À titre de contraste discursif, illustrant de manière non exhaustive comment la condition de lieu de naissance se manifeste dans les articles sur les intellectuels traités, voici quelques séquences discursives qui, contrairement à la manière dont elles signifient les sujets noirs, n’effacent pas les origines des sujets européens, ni leurs noms, et encore moins ne les placent en position d’accessoire. Les raisons peuvent être multiples : de la dissimulation délibérée – ce dont nous doutons – au manque d’information de la part de Blake, qui a échangé des lettres avec de nombreuses sources dans tout le Brésil pour en savoir plus sur la classe qu’il essayait de représenter dans son dictionnaire. Quelle que soit la cause, ce qui importe, c’est que la condition de blancheur et, surtout, d’européanité semble donner un accès privilégié à la matérialisation dans le discours : il est facile, trop facile, de voir ses caractéristiques biopsychosociales signifiées dans le DBB si le sujet est blanc et européen, ou issu d’une famille européenne, comme dans la SD3. Voyons cela de plus près :
SD2 : Jorge Antonio de Schäffer — Originaire d’Allemagne, recommandé par l’empereur François II, père de l’archiduchesse d’Autriche, épouse du prince Pedro, décide de venir au Brésil en janvier 1821 (Blake, 1989, p. 260, italiques ajoutés).
SD3 : Jorge Elias Behn — Fils de parents allemands, il est né à Santos, province de São Paulo, le 3 mars 1847 et est décédé le 6 mars 1885 (Blake, 1989, p. 262, italiques ajoutés).

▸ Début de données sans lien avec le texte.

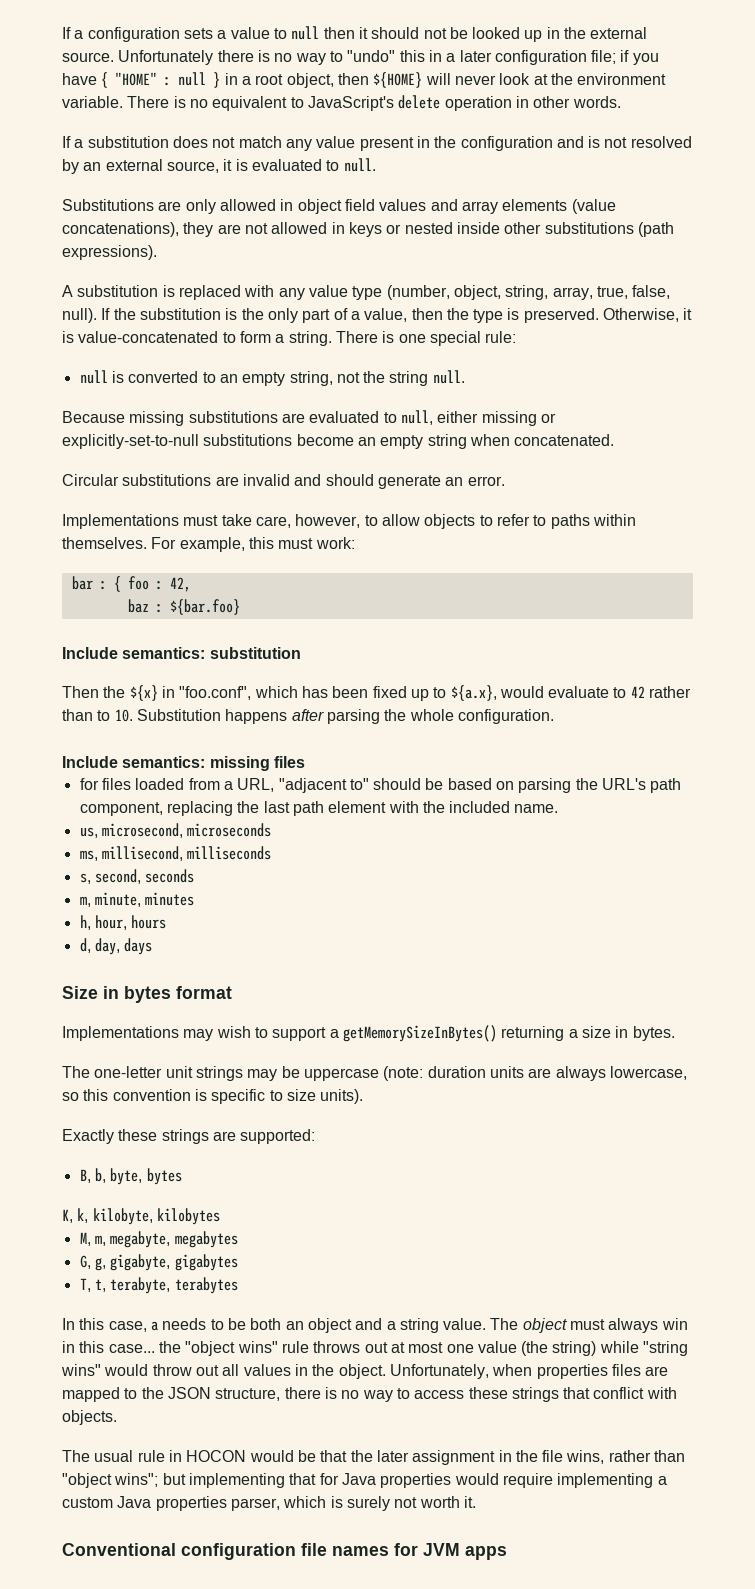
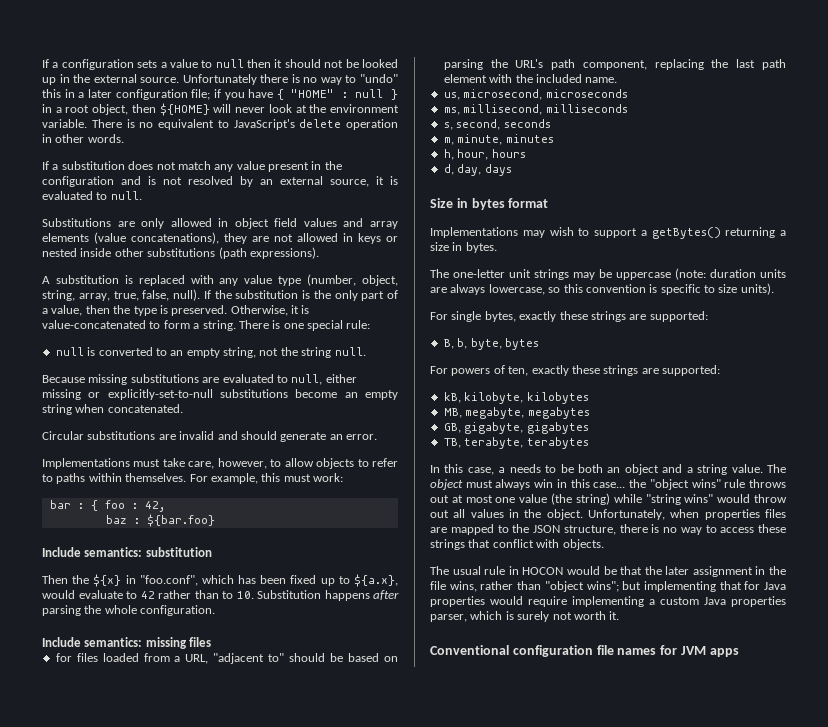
[342,1025,497,1042] getMemorySizeInBytes() -> [651,227,721,239] getBytes()
[62,1129,114,1144] Exactly -> [430,311,557,322] For single bytes, exactly
[62,1208,89,1223] K, k, -> [430,365,720,376] [443,392,461,403] For powers of ten, exactly these strings are supported: // kB,
[79,1232,106,1246] M, m, -> [443,408,462,418] MB,
[79,1255,106,1271] G, g, -> [443,423,461,433] GB,
[79,1278,106,1292] T, t, -> [443,438,461,448] TB,

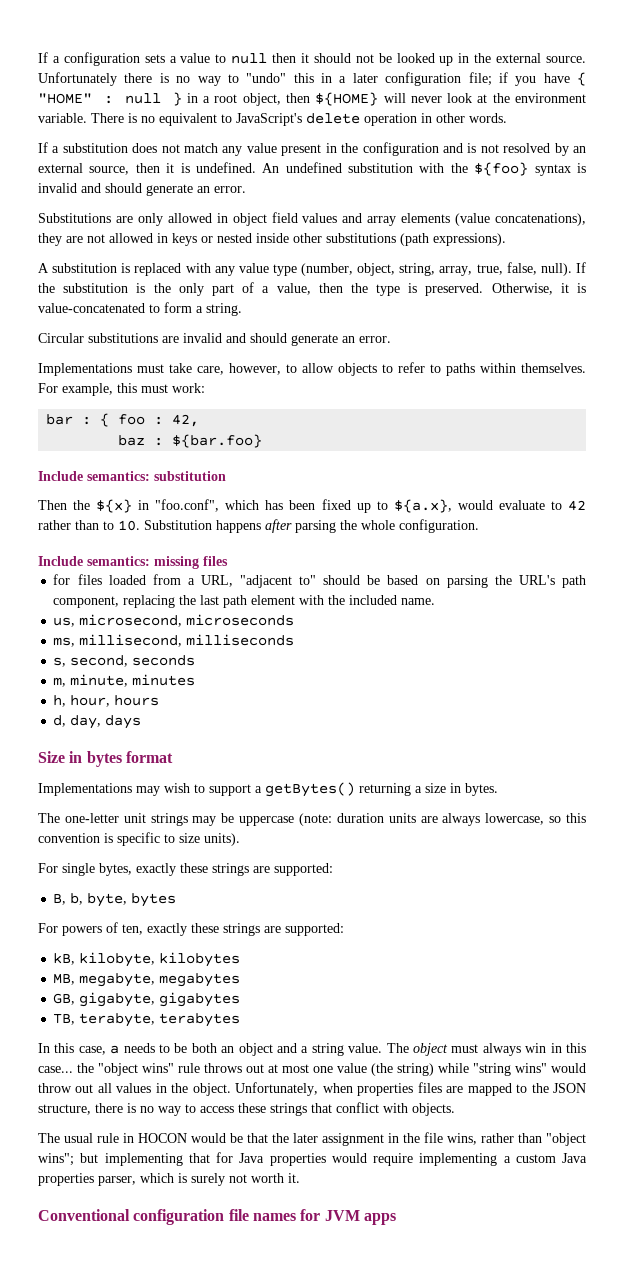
[376,176,398,185] [42,191,142,200] it is evaluated to null. -> [135,162,586,176] [38,183,246,196] then it is undefined. An undefined substitution with the ${foo} syntax is invalid and should generate an error.
[238,320,371,331] [55,347,366,358] [42,374,357,385] [42,389,398,400] [42,404,183,415] There is one special rule: // null is converted to an empty string, not the string null. // Because missing substitutions are evaluated to null, either missing or explicitly-set-to-null substitutions become an empty string when concatenated. -> (242, 309) none

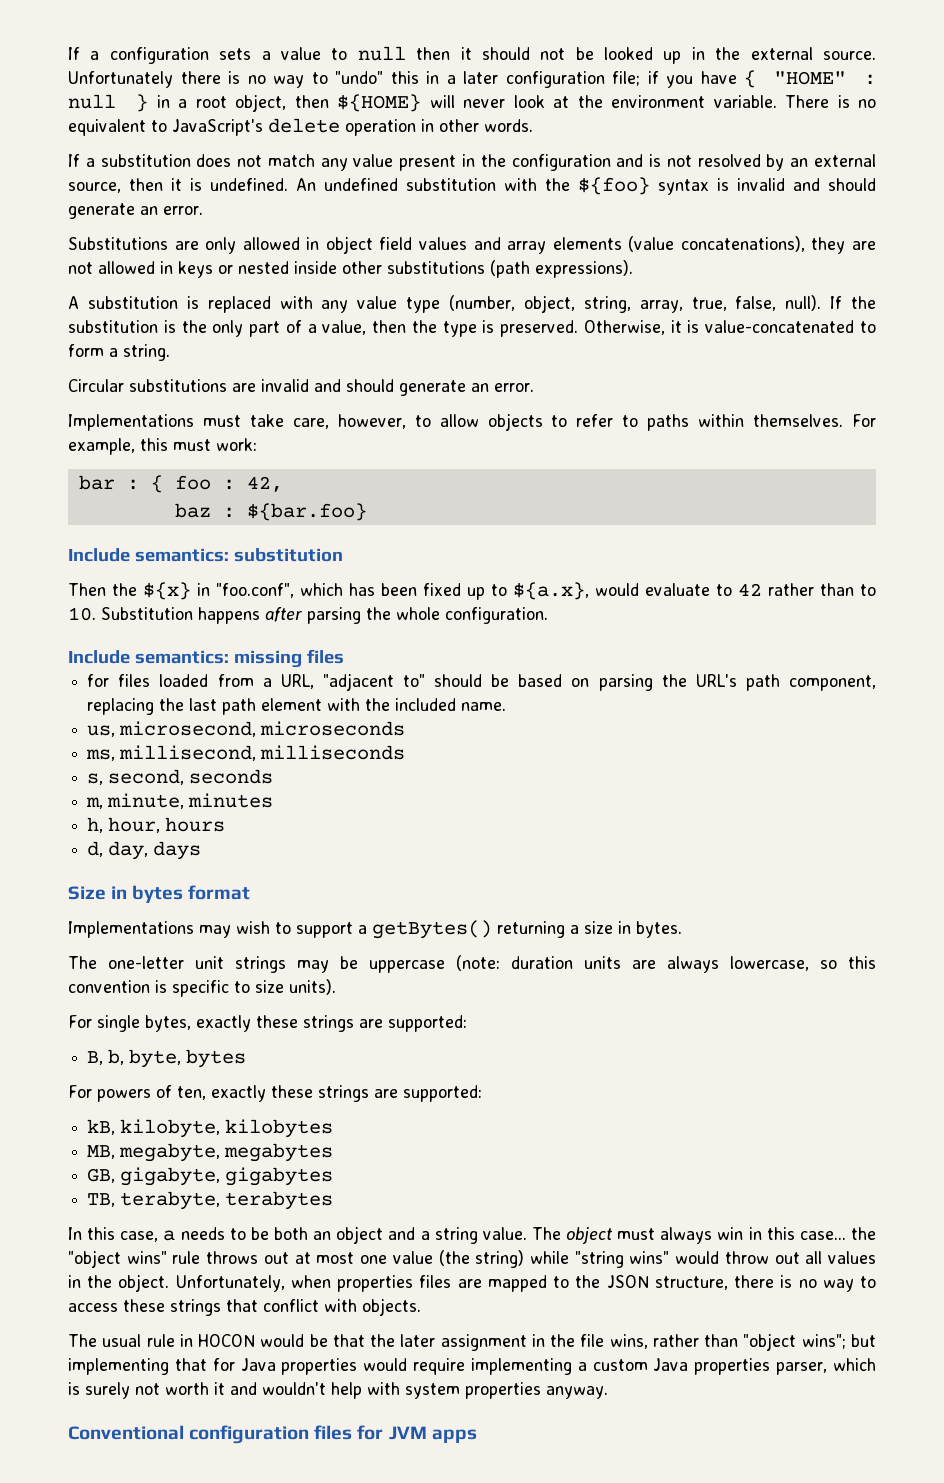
[288,1173,300,1183] it. -> [214,1382,608,1399] it and wouldn't help with system properties anyway.
[228,1209,296,1221] file names -> [314,1425,353,1440] files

SD4 : Jorge Gade — Né en Allemagne et citoyen brésilien, il a enseigné le grec à l’ancienne Collège Pedro II et les langues modernes à l’école Eiderferd en Prusse (Blake, 1989, p. 263, italiques ajoutés).

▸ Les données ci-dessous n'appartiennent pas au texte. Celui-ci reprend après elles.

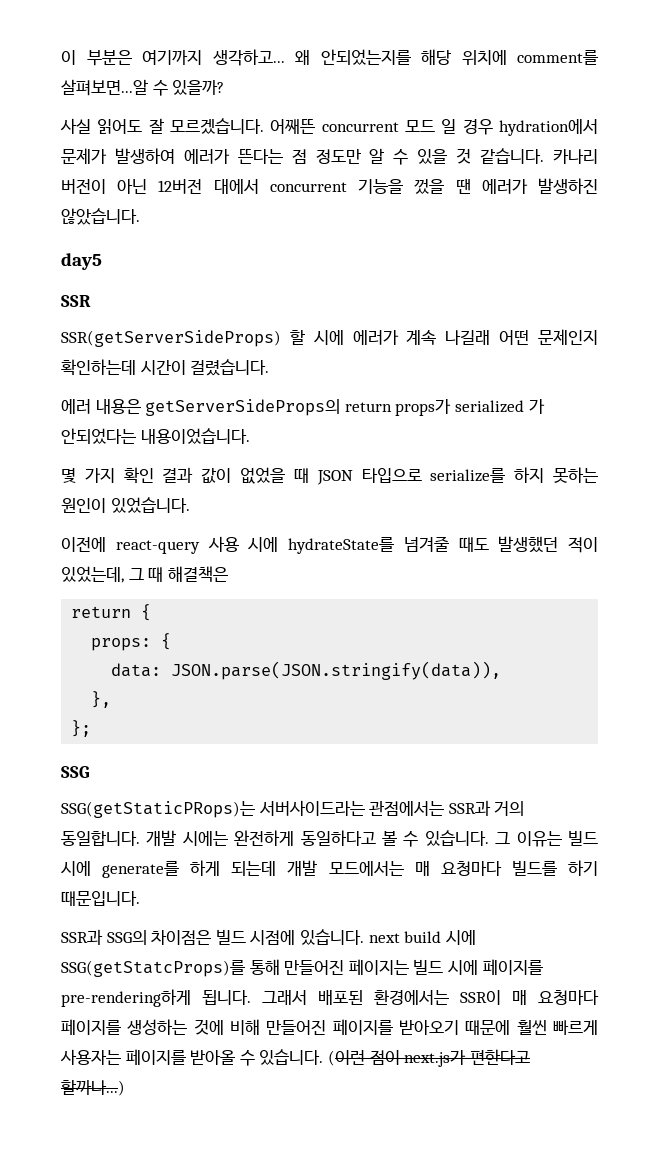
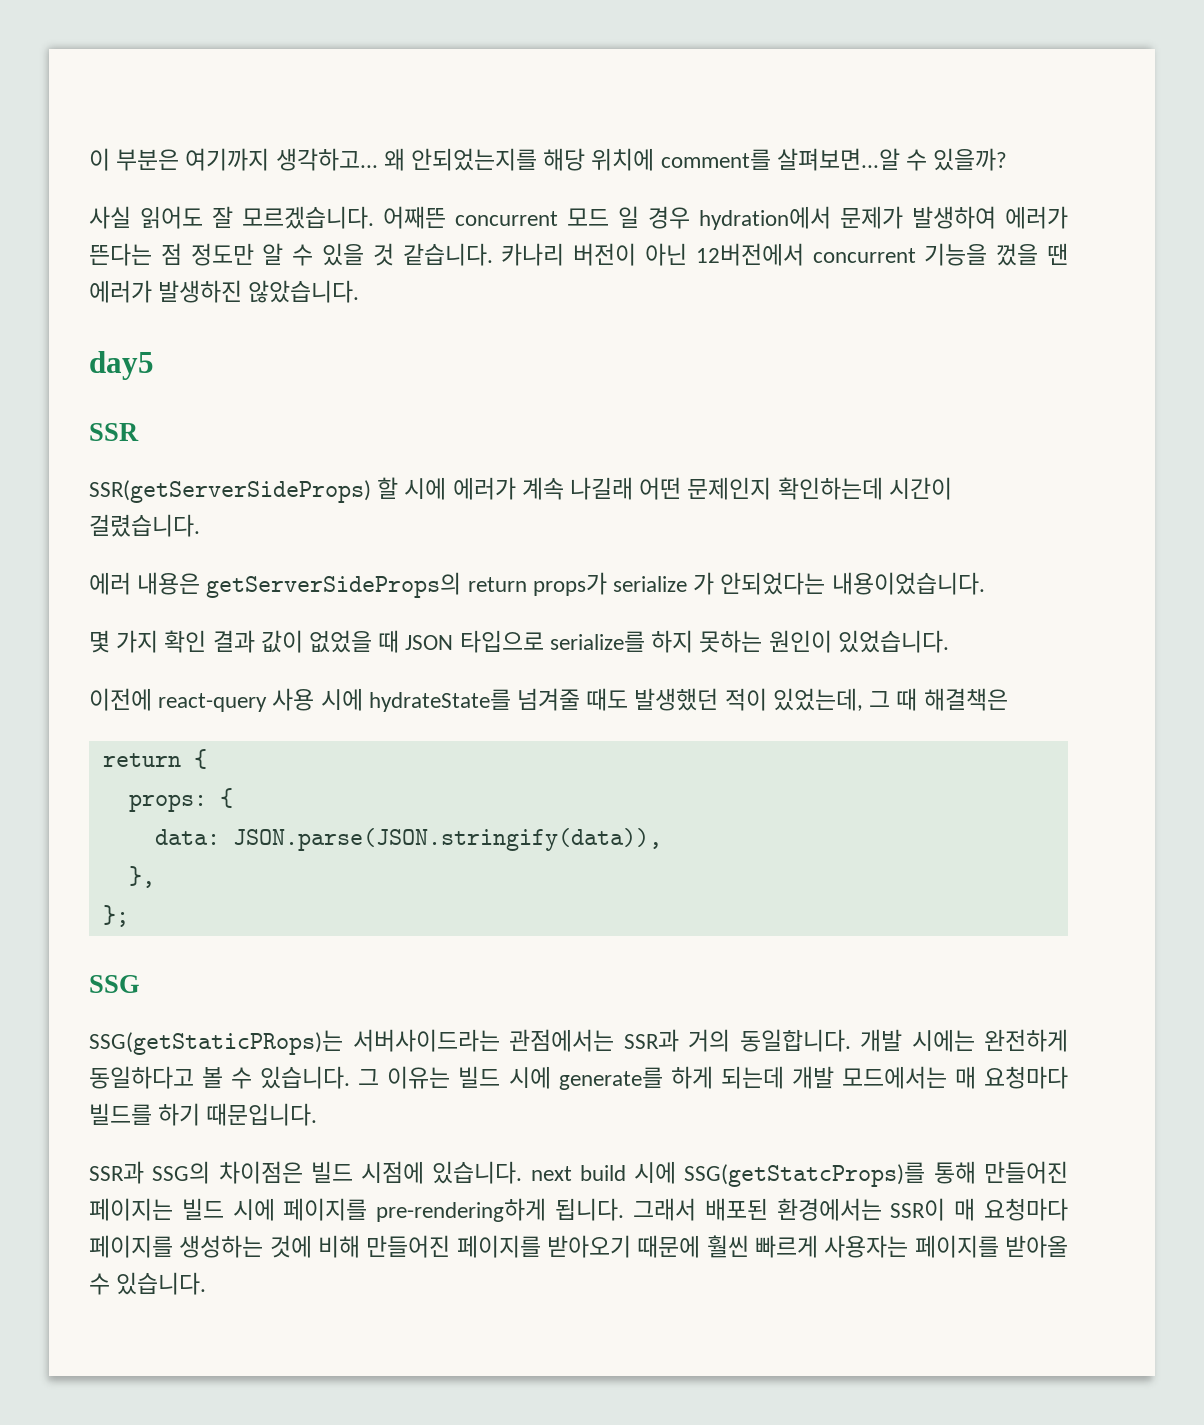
[158,179,259,194] 12버전 대에서 -> [695,243,804,266] 12버전에서
[454,400,524,413] serialized -> [613,576,688,592] serialize
[327,1049,530,1067] [61,1079,125,1096] (이런 점이 next.js가 편한다고 할까나...) -> (207, 1283) none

SD5 : José Herman de Tautphœus — Baron de Tautphœus, originaire d’Allemagne — né dans ce pays le 22 septembre 1810 et naturalisé brésilien, il est décédé à Rio de Janeiro le 27 février 1890 à un âge avancé, après avoir été professeur d’allemand au Collège impérial de Pedro II (Blake, 1989, p. 451, italiques ajoutés).[6].
Le syntagme naturalisé brésilien et ses variantes, comme nous le voyons dans les séquences ci-dessus, est fréquent, mais, dans notre entrée dans l’archive discursive, invariablement associé à des sujets nés en Europe (surtout au Portugal, en France, en Angleterre, en Allemagne et en Italie, qui ont de nombreuses identifications de la naturalité dans le DBB). Il semble donc important d’insister sur la nationalité des intellectuel·les, notamment parce qu’il existe encore des cas où le dictionnaire affirme ne pas connaître leur lieu de naissance :
SD6 : José Caetano Gomes — Je ne sais pas où il est né; je sais seulement qu’il est né après le milieu du XVIIIe siècle et qu’il est mort à Rio de Janeiro en 1835 (Blake, 1989, p. 356).[7]
Ce n’est pas le seul cas. Il se répète, par exemple, dans le même volume et avec la même structure grammaticale, avec des informations sur José Francisco Vieira Braga, José Joaquim de Moura Caldas, etc. Rien de tout cela n’est une réalité discursive pour les sujets noirs.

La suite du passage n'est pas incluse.